The Taiga is a huge area in Siberia, where trappers have been plying their trade for generations in pretty much the same way. True, now they use snowmobiles and chainsaws, but aside from that they pretty much go about their trade as they always have. Their traps are primitive – but they are that way because they are more effective than anything man has come up with since. They make their own skies, because doing so allows to travel greater distances with ease than factory made ones. They spend months on their own, moving from one hut to another, checking on their traps for the sable they catch, with no one but their dogs for company. And their dogs do everything for them – without the dogs, they couldn’t survive. No matter what the political situation is, it doesn’t affect these men. The most lighthearted moment comes when a politician shows up in the small village on a boat asking for re-election – and finds for the most part, no one cares, until he breaks out the flour that the villagers want.

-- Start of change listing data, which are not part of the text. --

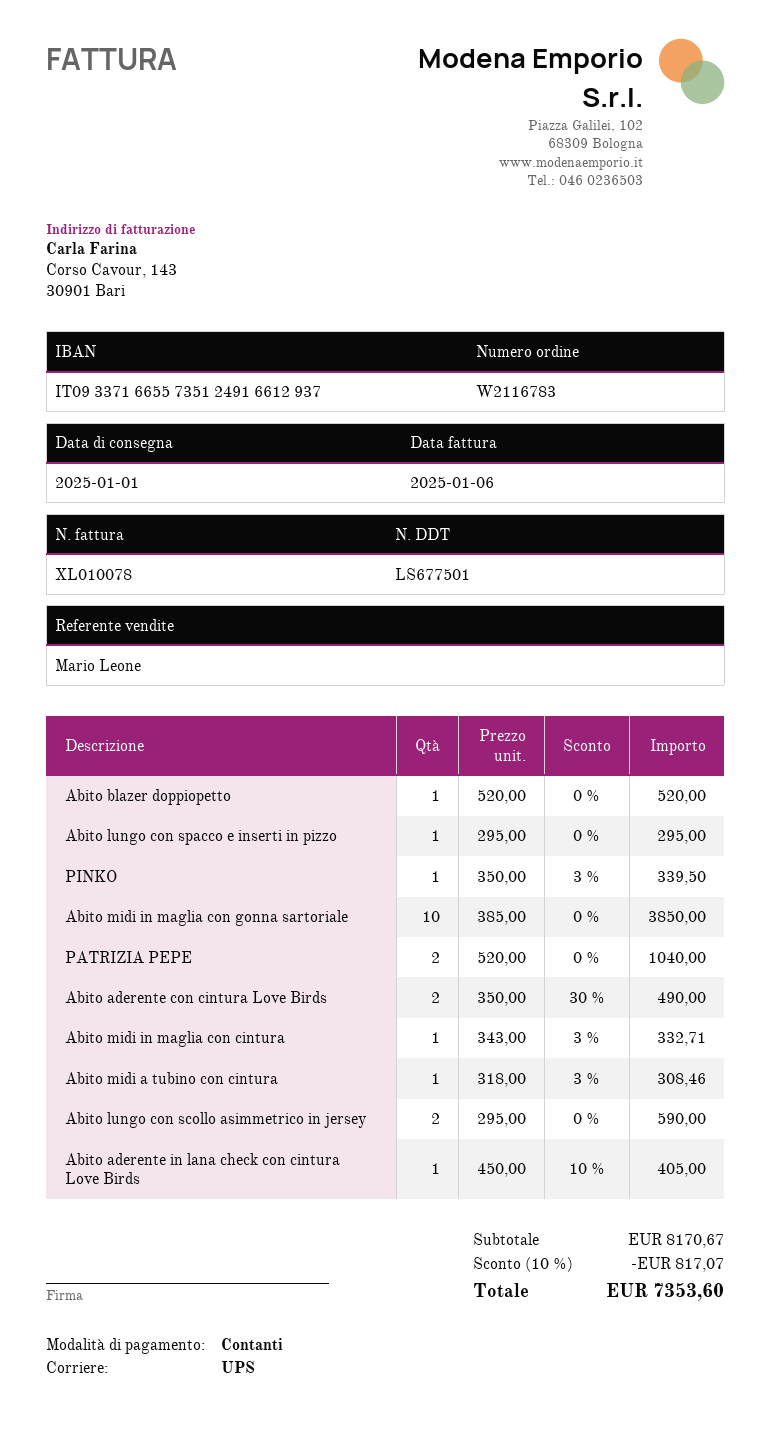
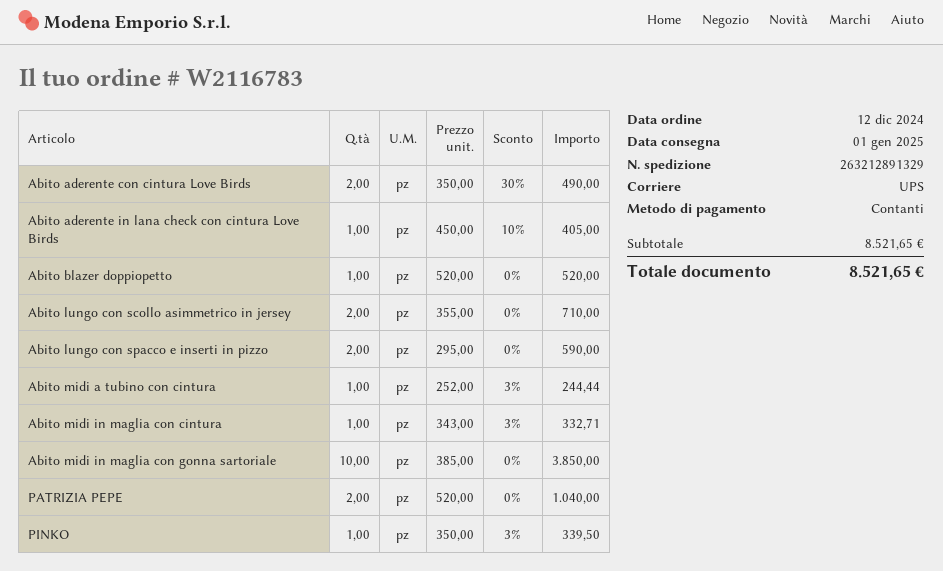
Abito lungo con spacco e inserti in pizzo: 1 x 295.00 = 295.00 -> 2 x 295.00 = 590.00
Abito midi a tubino con cintura: 1 x 318.00 - 3% = 308.46 -> 1 x 252.00 - 3% = 244.44
Abito lungo con scollo asimmetrico in jersey: 2 x 295.00 = 590.00 -> 2 x 355.00 = 710.00
subtotal: 8170.67 -> 8521.65
discount: 10% = 817.07 -> none
total: 7353.60 -> 8521.65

I am fascinated by a movie like this – that shows a way of life much different than most people live. It is a simple life, but as Herzog (and the title) point out, it is a happy life –precisely the life these people want to live. They do what the want, they are experts at their craft, and have no plans on changing. There is nothing wrong with that.
Happy People: A Year in the Taiga is a simple film. The footage by Vasyukov is beautiful – especially in the winter months. And it shows us the type of people we rarely see in films. While the film does not rank among the best of Herzog’s career, it is yet another example of him doing precisely what he wants to do. How can you argue with that?